Como viemos nos encontrar? Justo aqui, justo nesse lugar? Acho que você não esperava me ver tão cedo, do mesmo jeito que me assustei um pouco com a sua presença. Mas, de qualquer forma, você está aqui agora. E acho que já pode sentir meu hálito frio no seu pescoço, esperando sua reação conforme avança nas palavras.

Deve ter notado que não sou má. Longe disso, sou amiga, companheira, você pode me confiar todos os seus segredos, ou talvez não conte, no fim eu vou saber de tudo. Eu sempre sei, eu sempre descubro.
As pessoas gostam de imaginar isso como uma corrida, acho divertido como tentam fugir de mim das mais variadas formas. Mas não adianta uma hora eu acabo chegando, cedo pra alguns, tarde para outros.

Imagine como uma corrida que eu lhe dou alguns anos de vantagens, e conforme o tempo vai passando eu me aproximo lentamente, vendo sua vida seguir como você quer, ou como você não espera. De qualquer modo, no fim sua alma será minha. E seremos amigos. Sim, bons amigos.

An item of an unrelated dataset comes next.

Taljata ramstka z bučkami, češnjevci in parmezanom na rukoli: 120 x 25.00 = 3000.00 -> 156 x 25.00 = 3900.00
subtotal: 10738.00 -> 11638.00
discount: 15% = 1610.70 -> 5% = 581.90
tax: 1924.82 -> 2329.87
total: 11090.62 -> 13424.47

Algumas pessoas tem pressa, querem me ver cedo demais. E suas almas estão pequenas, como se procurassem respostas em meus braços e se aninham em mim. Todos os seus desesperos e mágoas somem, e eu posso olhá-las e dar um sorriso, um sorriso amigável, típico dos humanos, para avisar

“Tenha calma, eu estou aqui, na próxima vai ser bem melhor”. E vamos conversando silenciosamente por todo caminho, até nos despedirmos. E pra alguém que não queria me ver chegar, me parece um pouco triste quando lhe deixo.

Como disse: no fim, bons amigos.Tem aquelas que não querem me ver de jeito nenhum, fogem de mim, procuram conforto, tranquilidade. Se recusam a entregar sua alma tão cedo. Não sou má, e não vou trazer seu fim. Muito pelo contrário, vou te dar a chance de um novo recomeço. A essa altura você deve estar se sentindo estranho, é ruim não é? Ler com alguém atrás de você. Mas eu estou curiosa, quero saber tudo que está sentindo, quero entender o que é ter sentimentos.

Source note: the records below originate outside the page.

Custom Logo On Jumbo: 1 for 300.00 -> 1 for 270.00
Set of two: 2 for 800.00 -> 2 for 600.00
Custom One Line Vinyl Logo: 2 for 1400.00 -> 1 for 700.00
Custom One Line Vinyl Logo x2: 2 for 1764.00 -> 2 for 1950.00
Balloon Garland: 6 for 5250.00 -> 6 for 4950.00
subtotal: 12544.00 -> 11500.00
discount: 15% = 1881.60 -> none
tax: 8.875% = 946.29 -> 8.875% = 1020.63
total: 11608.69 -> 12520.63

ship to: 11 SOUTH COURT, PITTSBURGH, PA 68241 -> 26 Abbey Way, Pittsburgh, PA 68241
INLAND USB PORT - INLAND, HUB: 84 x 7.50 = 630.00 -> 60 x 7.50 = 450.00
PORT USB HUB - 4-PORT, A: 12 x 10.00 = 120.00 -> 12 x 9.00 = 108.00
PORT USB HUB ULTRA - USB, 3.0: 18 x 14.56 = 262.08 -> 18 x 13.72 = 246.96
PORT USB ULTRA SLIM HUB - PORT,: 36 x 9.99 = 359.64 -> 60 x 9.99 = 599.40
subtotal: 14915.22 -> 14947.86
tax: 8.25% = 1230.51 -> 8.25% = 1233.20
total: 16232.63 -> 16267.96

Nesse momento estou lutando contra a vontade de lhe dar um tapinha nos ombros, de lhe avisar que não chegou sua hora ainda, eu só quero te explicar como é. E quero que você me explique também, essa capacidade louca de ter emoções. Eu existo há mais tempo que qualquer um. E sou responsável por todas as criaturas vivas do planeta, mas não ponha a culpa da morte em mim. Esse é só o meu nome, não o meu desejo. A cada arma criada, a cada família destruída, eu estou no meio. E não vou por vontade própria, vocês me arrastam pra lá e pra cá. Carregando-me em cada míssil, em cada tiroteio, em cada coração.

Eu sou uma causa, uma consequência da maldade. Mas de qualquer forma sou destinada a existir, uma hora todos vão. É quase como um relógio, sabe essa história de viver. E o meu fiel escudeiro está dentro de você, contando todos os minutos com os típicos “tum-tum-tum”, eu consigo entender o que seu coração diz. E eu invejo isso.

Mas quando um ser humano morre, quando mais uma alma desliza para meus braços frios. Eu garanto que uma nova flor vai nascer, ou um novo bebê vai chorar. E um novo Sol vai surgir para iluminar as pessoas que um dia já foram felizes.

Eu sou tudo, e nada.
Eu cometo erros, e às vezes não noto os acertos.
Eu também tenho um coração, e eu sou você.